Between 1917 and 1919 she married Georg Friesicke, a radiologist and internist , with whom she lived at Katharinenkirchplatz 1 in Brandenburg (Havel) from 1919/20 at the latest. Both doctors had their own practice in this house. She was alone after her husband's death in 1928. On January 30, 1932, Lilli Friesicke acquired the property at Katharinenkirchplatz 8 from the important Brandenburg architect Max Leue for 15,000 RM .

Memorial inscription for Lilli Friesicke in Brandenburg an der Havel (sic! Wrong name spelling)

After the National Socialists came to power , Friesicke was withdrawn from health insurance as a Jew in 1933 and from then on she was only able to treat Jewish patients against private liquidation. After the November pogroms in 1938 , Lilli Friesicke was also arrested. In police custody of the New Town City Hall, she committed to official statistical data on 10 November 1938. suicide , and the exact circumstances are not clear, as it was common practice by the Nazis to conceal such killings in custody.

After her death, her two underage children, the 13-year-old Heinz-Herbert (called Heini) and the younger daughter Marlene, were placed under the tutelage of the local National Socialist city councilor and master painter Martin Scheyba, who named his ward before he came of age from Heinz-Herbert On January 5, 1943, Friesicke sold the property for 2000 RM to the NSDAP district leader of Brandenburg (Havel) and bank director Ferdinand Heppner.

Heinz-Herbert Friesicke, who in the meantime had learned the trade of a technical draftsman and had started studying engineering, died on October 9, 1945 of typhus . It is known about the fate of the daughter Marlene, who fled to her uncle in Holland during the war, that she survived the period of National Socialism, married and had three children who currently live in Holland.

Heppner was expropriated as a war criminal by order 124 of the SMAD of October 30, 1945 on November 30, 1948 and the property was added to public ownership .

Honors

In the course of street renaming in 1993, a street in the north of Brandenburg was named after Lilli Friesicke.

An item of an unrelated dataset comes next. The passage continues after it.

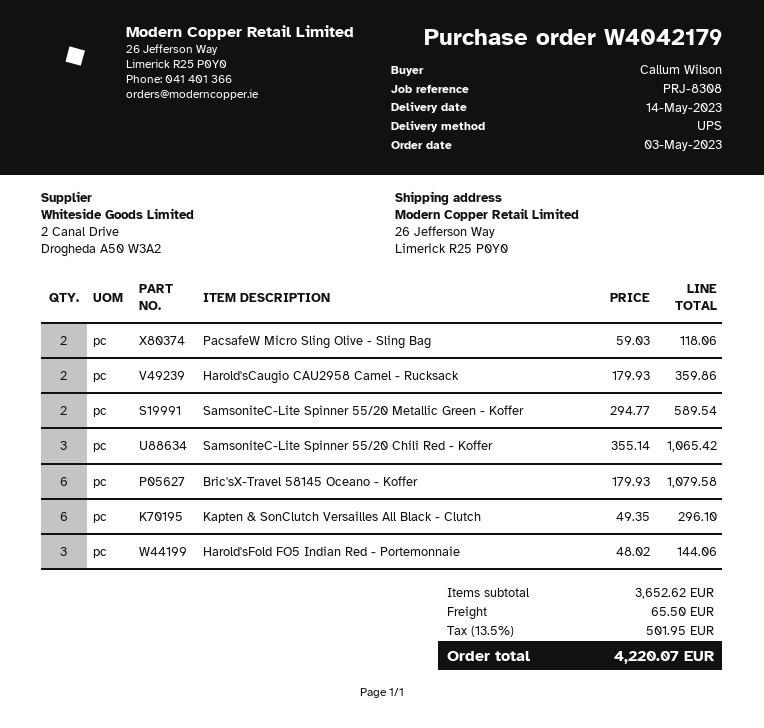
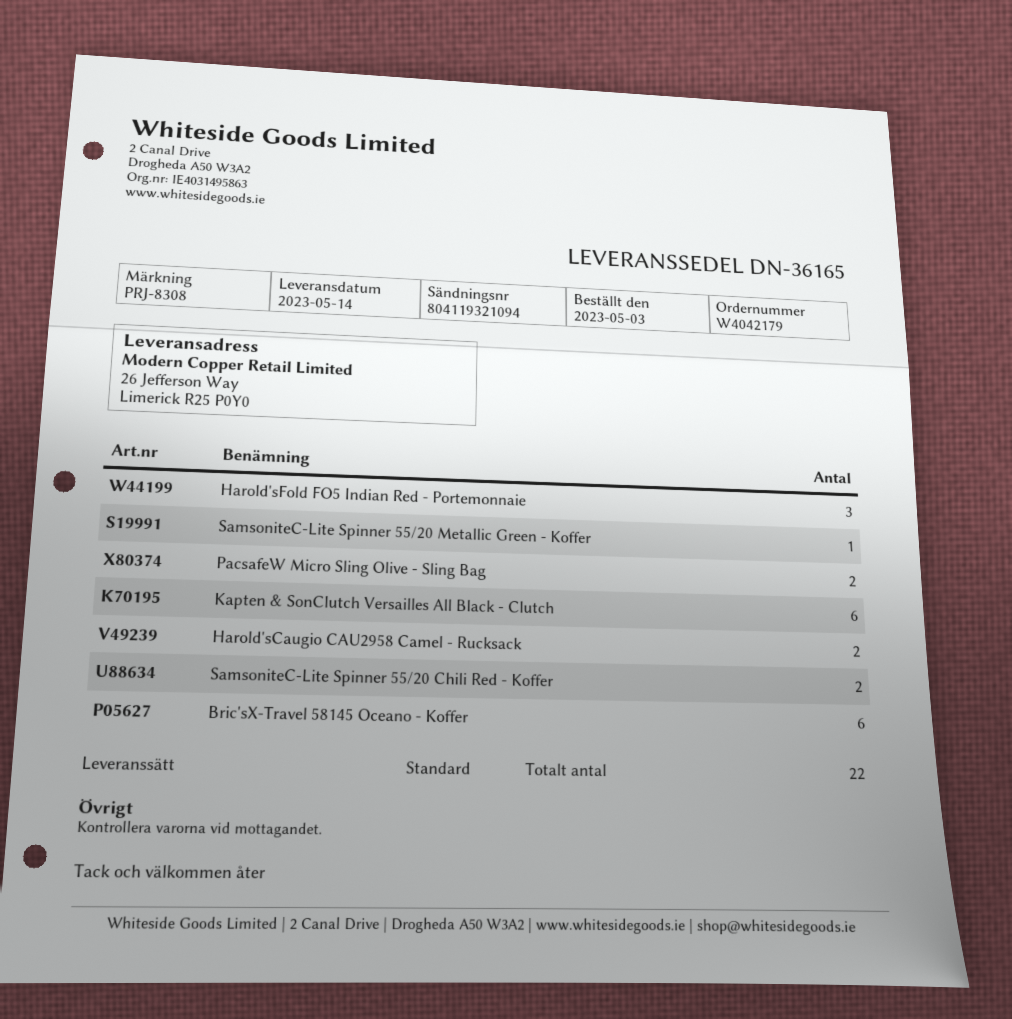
shipping method: UPS -> standard
SamsoniteC-Lite Spinner 55/20 Metallic Green - Koffer: 2 -> 1
SamsoniteC-Lite Spinner 55/20 Chili Red - Koffer: 3 -> 2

official date of death within a memorial inscription by Lilli Friesicke in Brandenburg an der Havel

In 2015, her name was brought into play for the laying of a stumbling block in Brandenburg an der Havel . Due to the resistance of the local Jewish community , which rejects Stolpersteine ​​on principle, the initiators withdrew from the project.

swell

  • AKTE Rep. 23 ESA 325 of the Brandenburg State Main Archives
  • Brandenburg City Archives on the Havel
  • Lilli Friesicke, b. Culp , Database Doctors in the Empire, Institute for the History of Medicine, Charité, Berlin 2015.

Individual evidence

  1. a b Heiko Hesse: The mysterious death of Lilli Friesicke. In: Märkische Allgemeine . November 5, 2018, accessed April 21, 2019 .
  2. Jürgen Lauterbach: Museum and town hall stumble over stones . In: Märkische Allgemeine . February 25, 2015.